Inconsistent,and works more as masterfull stepping stones
04/06/1999
(5 out of 5 stars)
"For my money the only good pieces here are the "Passacaglia" and "Battle Piece". In the "Passacgalia" Wolpe's aesthetic strategy was to merely create an incessant unfolding of various intervals collected in each self-contain section or for each comment on the main passacgalia idea. The overwhelming power comes through slowly in an accumulative like argument. As a performer you really need to have a global vision of this unfolding otherwise you will dilute the on-going forward moving momentum. You need to set yourself almost like a slow lugubrious locomotive pulling and puffing itself out of the station. Madge doesn't quite get it, and I found some expressive holes here where the momentum became dissapated. The work has a gruff, unrelenting roaring power, and if you loose this gestural quality you never get it back. I am prejudiced in hearing the early David Tudor recording from the late Fifties.

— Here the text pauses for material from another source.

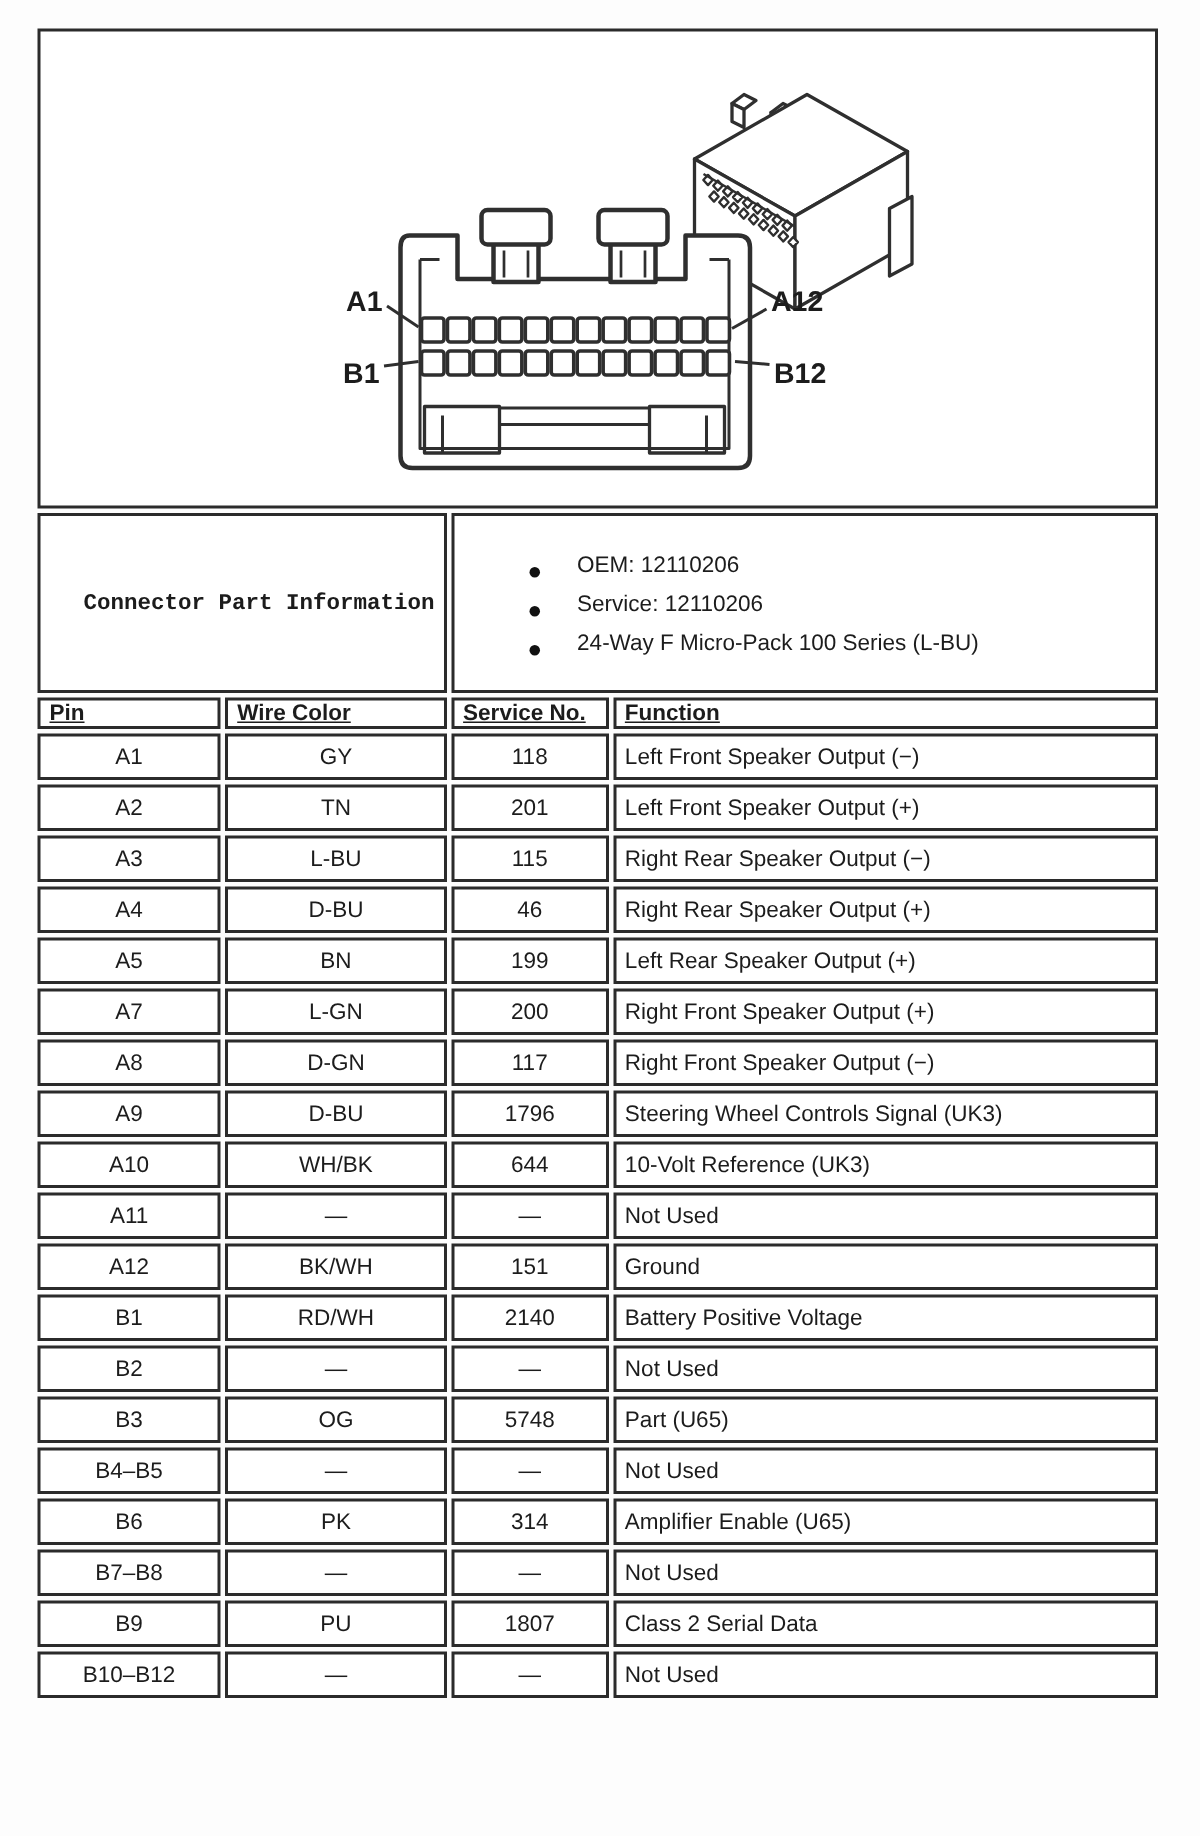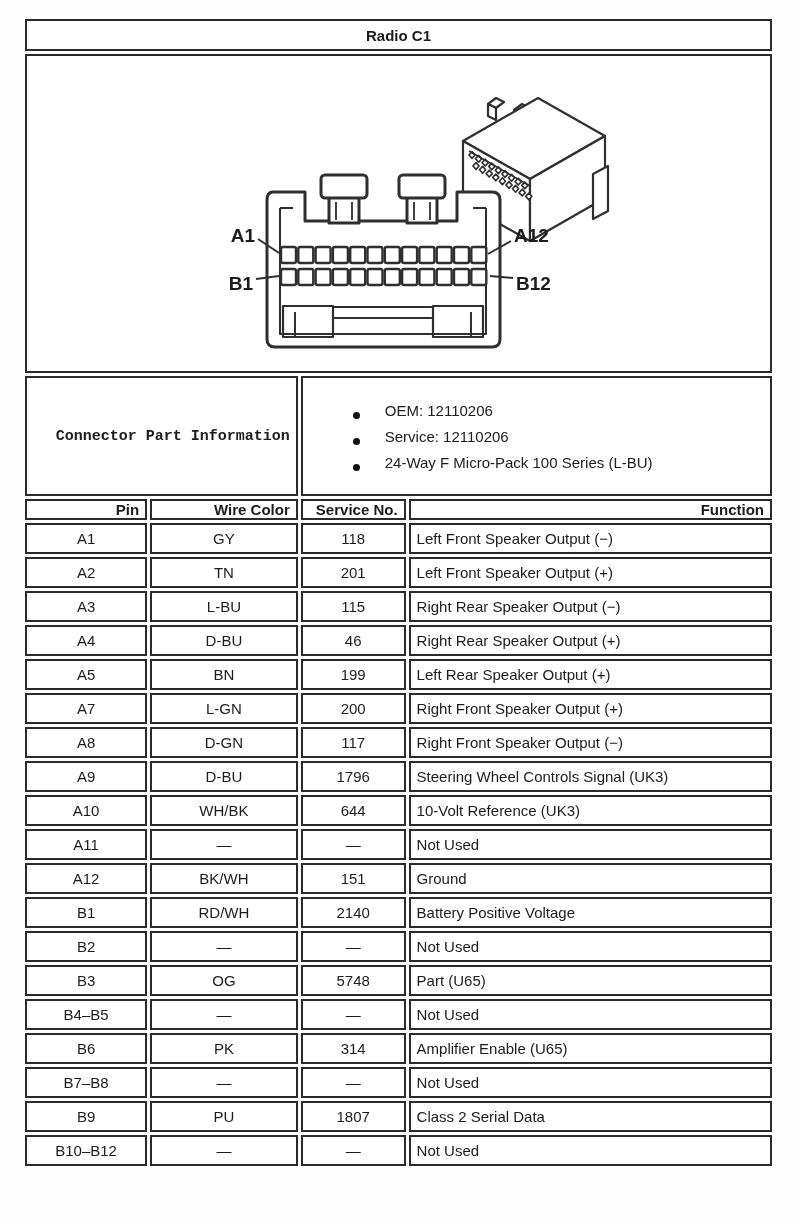"Radio C1" tr { html: <tr> <td>Radio C1</td> </tr> -> none }
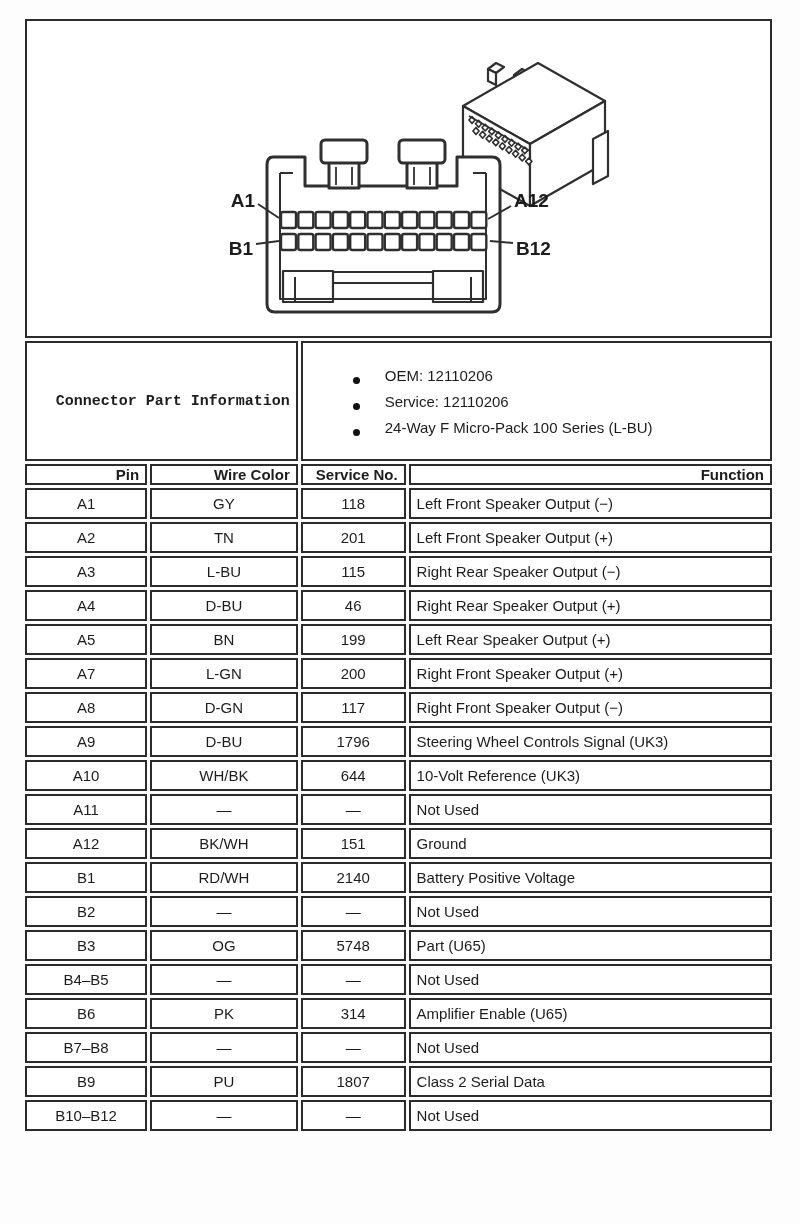"Pin" th.hdr { text-align: right -> left; text-decoration: none -> underline }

Tudor created a seamless one-dimensional gesture without ever allowing the piece to slow or dilute its impassioned momentum. The "Battle Piece" as well is a work that should literally make you shake. John Cage said this at an early performance of it in New York. Here Madge gets the idea more comprehensively. Wolpe's creativity was inconsistent. He began profoundly,but then saw his work as an odyssey creating sketch-like works."